[Change detection data]
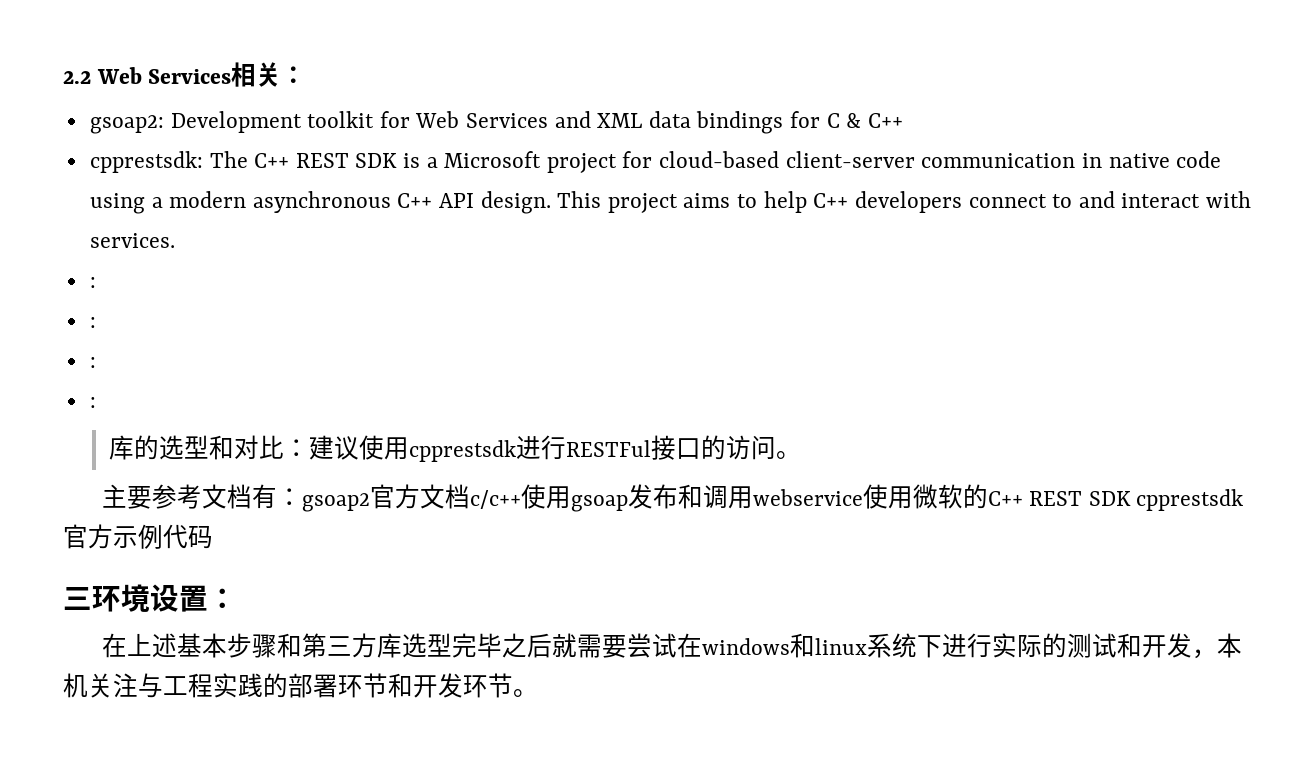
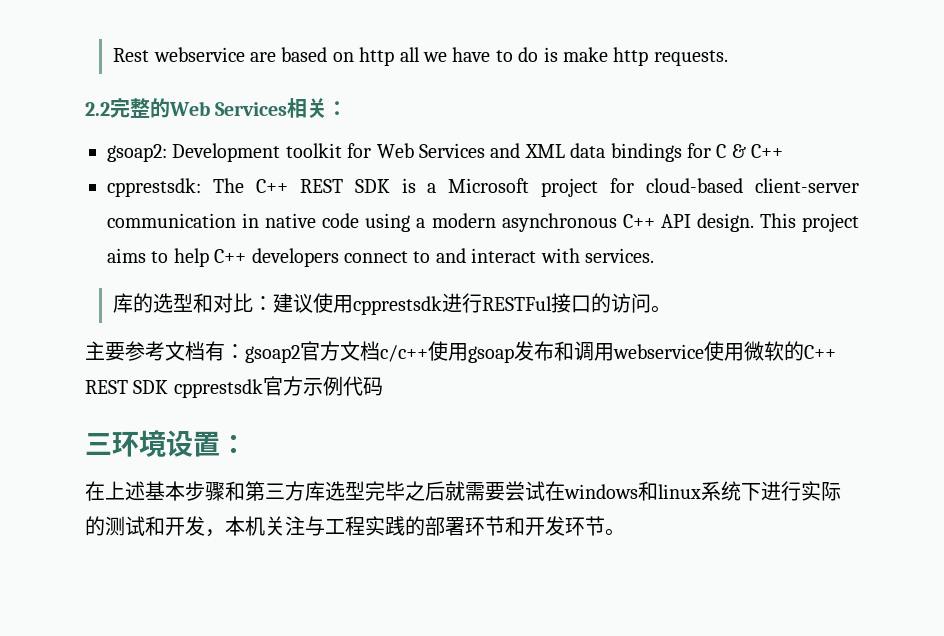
- 2.2 Web Services相关：
+ Rest webservice are based on http all we have to do is make http requests.
+ 2.2完整的Web Services相关：
  This project aims to help C++ developers connect to and interact with services.
- :
- :
- :
- :

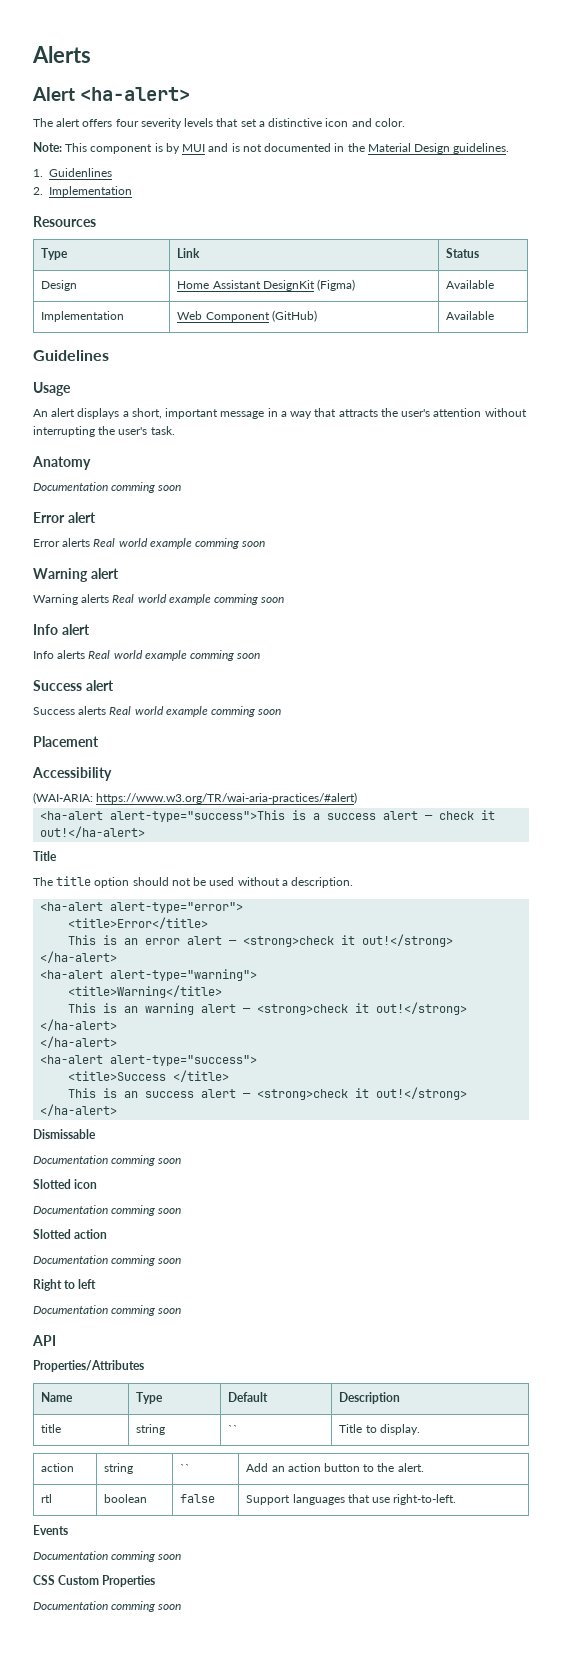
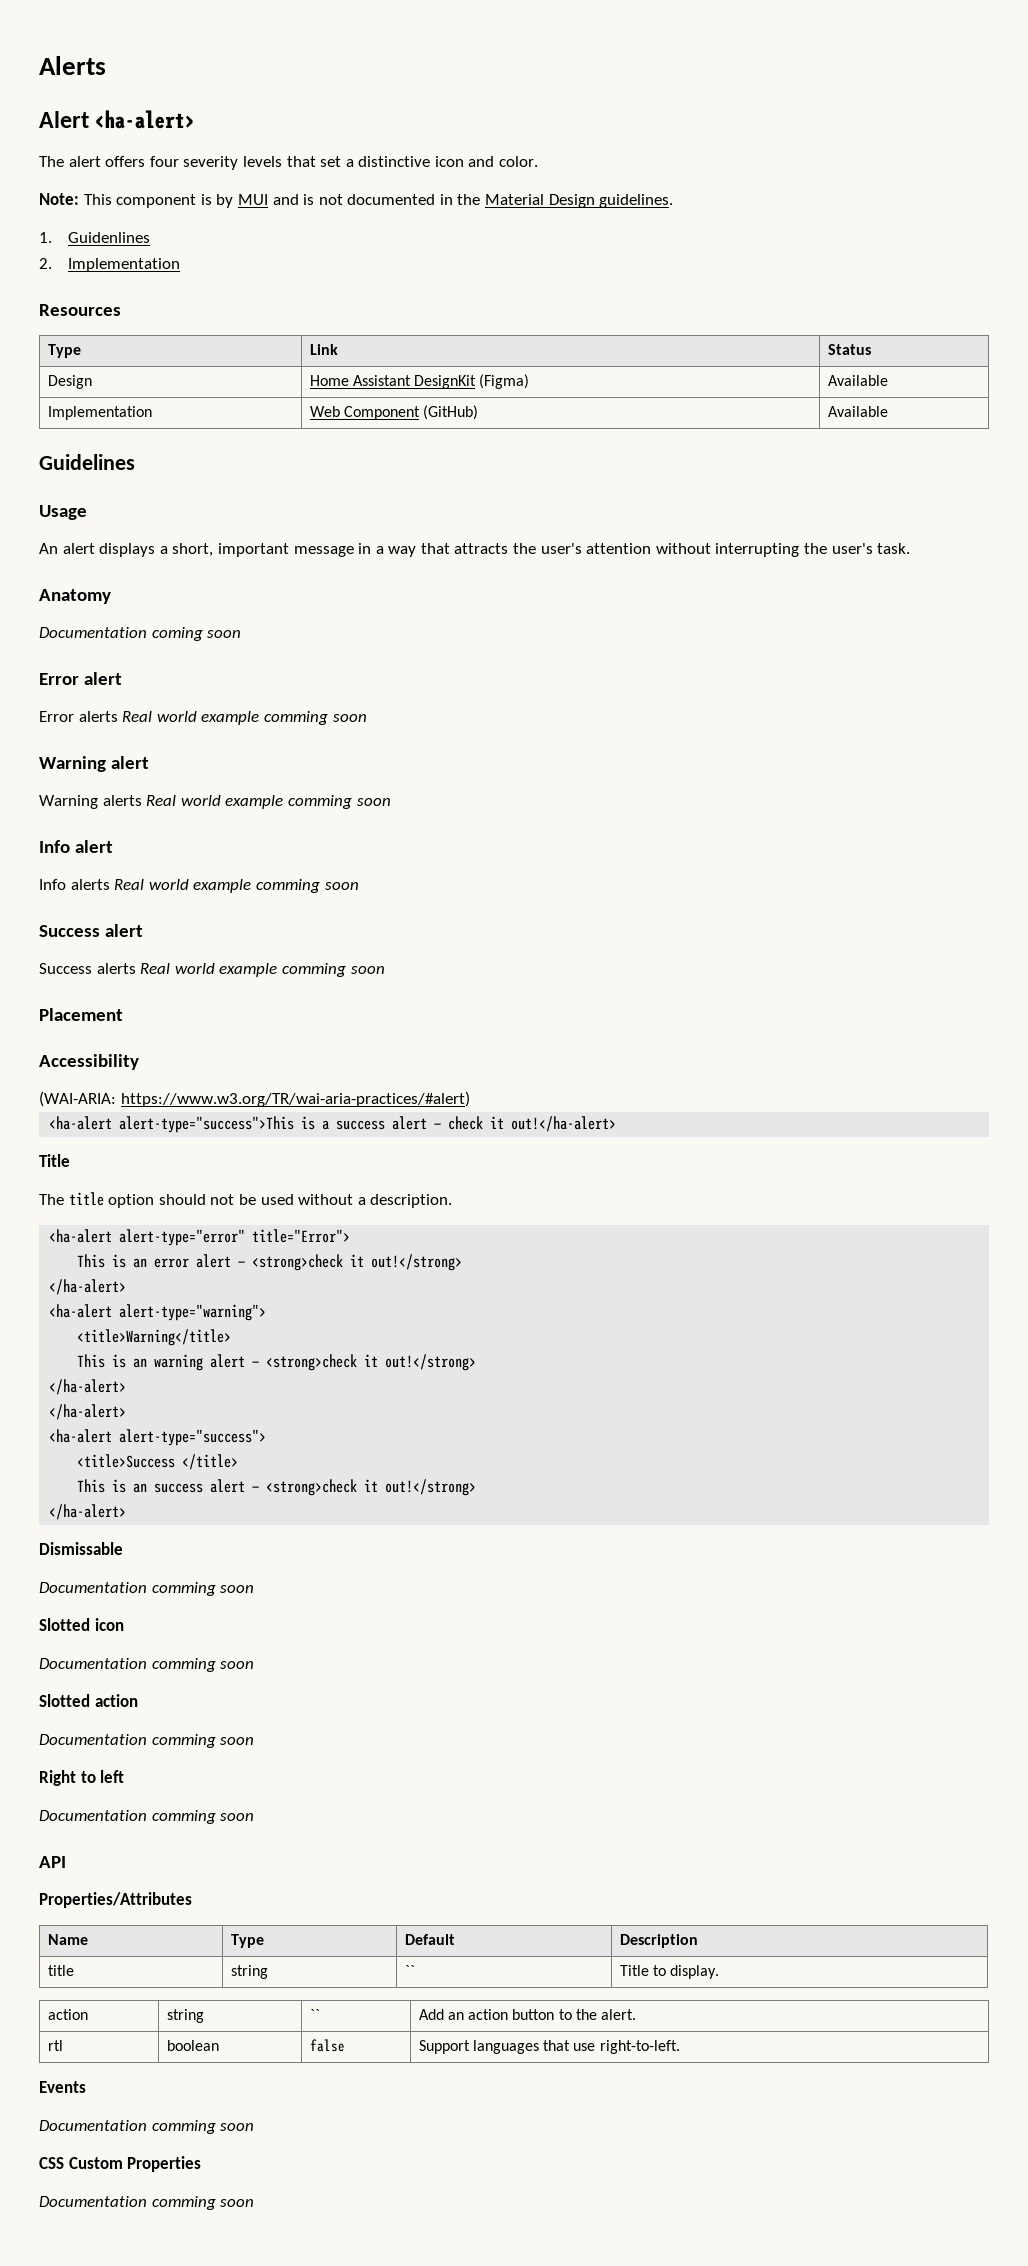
  Anatomy
- Documentation comming soon
+ Documentation coming soon
- <ha-alert alert-type="error">
- <title>Error</title>
+ <ha-alert alert-type="error" title="Error">

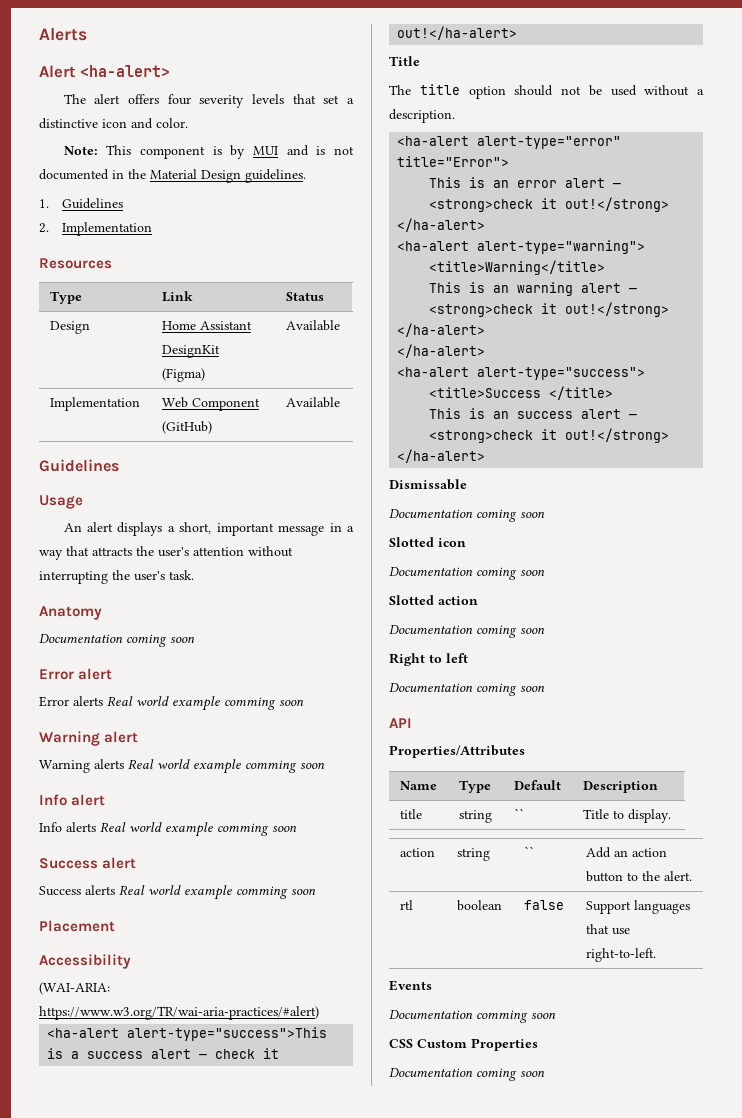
- 1. Guidenlines
+ 1. Guidelines
  Dismissable
- Documentation comming soon
+ Documentation coming soon
  Slotted icon
- Documentation comming soon
+ Documentation coming soon
  Slotted action
- Documentation comming soon
+ Documentation coming soon
  Right to left
- Documentation comming soon
+ Documentation coming soon
  CSS Custom Properties
- Documentation comming soon
+ Documentation coming soon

Problem description. Write out all the entries word for word, but drop the pictures.

Your response.
- 2.2 Web Services相关：
+ Rest webservice are based on http all we have to do is make http requests.
+ 2.2完整的Web Services相关：
  This project aims to help C++ developers connect to and interact with services.
- :
- :
- :
- :

  Anatomy
- Documentation comming soon
+ Documentation coming soon
- <ha-alert alert-type="error">
- <title>Error</title>
+ <ha-alert alert-type="error" title="Error">

- 1. Guidenlines
+ 1. Guidelines
  Dismissable
- Documentation comming soon
+ Documentation coming soon
  Slotted icon
- Documentation comming soon
+ Documentation coming soon
  Slotted action
- Documentation comming soon
+ Documentation coming soon
  Right to left
- Documentation comming soon
+ Documentation coming soon
  CSS Custom Properties
- Documentation comming soon
+ Documentation coming soon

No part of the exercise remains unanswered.